═══ Data extract ═══

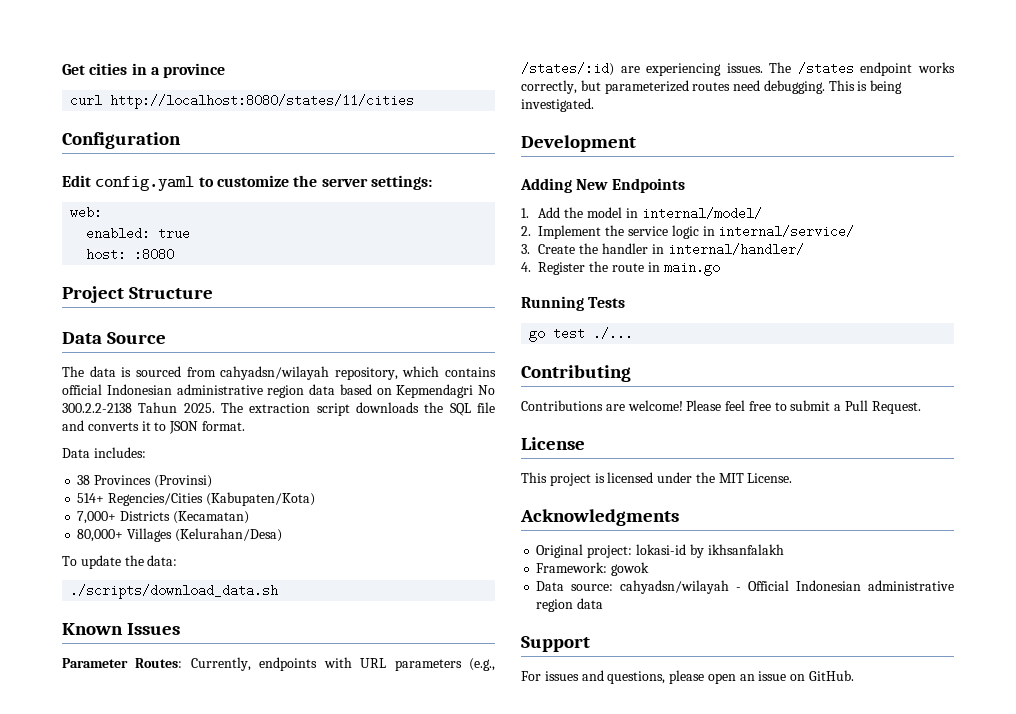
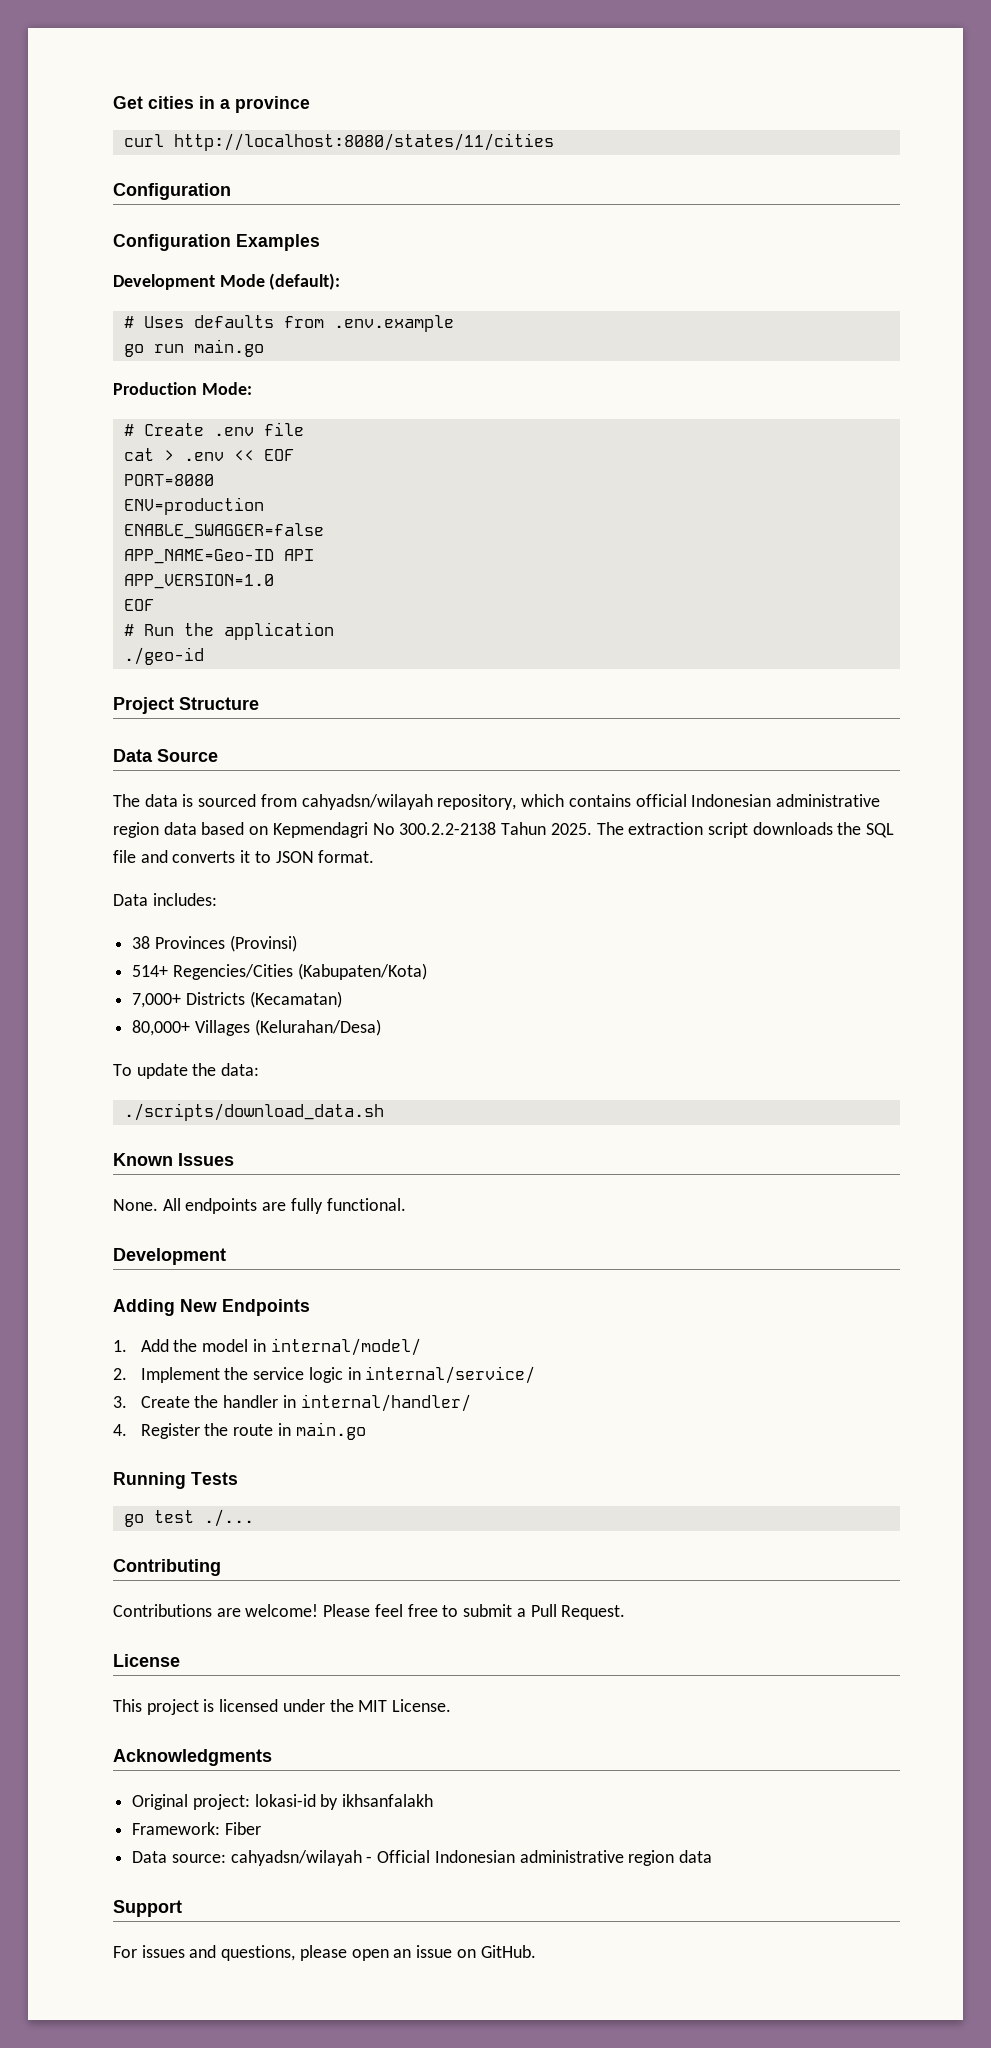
- Edit config.yaml to customize the server settings:
- web:
- enabled: true
- host: :8080
+ Configuration Examples
+ Development Mode (default):
+ # Uses defaults from .env.example
+ go run main.go
+ Production Mode:
+ # Create .env file
+ cat > .env << EOF
+ PORT=8080
+ ENV=production
+ ENABLE_SWAGGER=false
+ APP_NAME=Geo-ID API
+ APP_VERSION=1.0
+ EOF
+ # Run the application
+ ./geo-id
- Parameter Routes: Currently, endpoints with URL parameters (e.g., /states/:id) are experiencing issues. The /states endpoint works correctly, but parameterized routes need debugging. This is being investigated.
+ None. All endpoints are fully functional.
- Framework: gowok
+ Framework: Fiber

═══

Activity
Output nothing but the number of lines in the data containing the string "endpoints".

Written response
2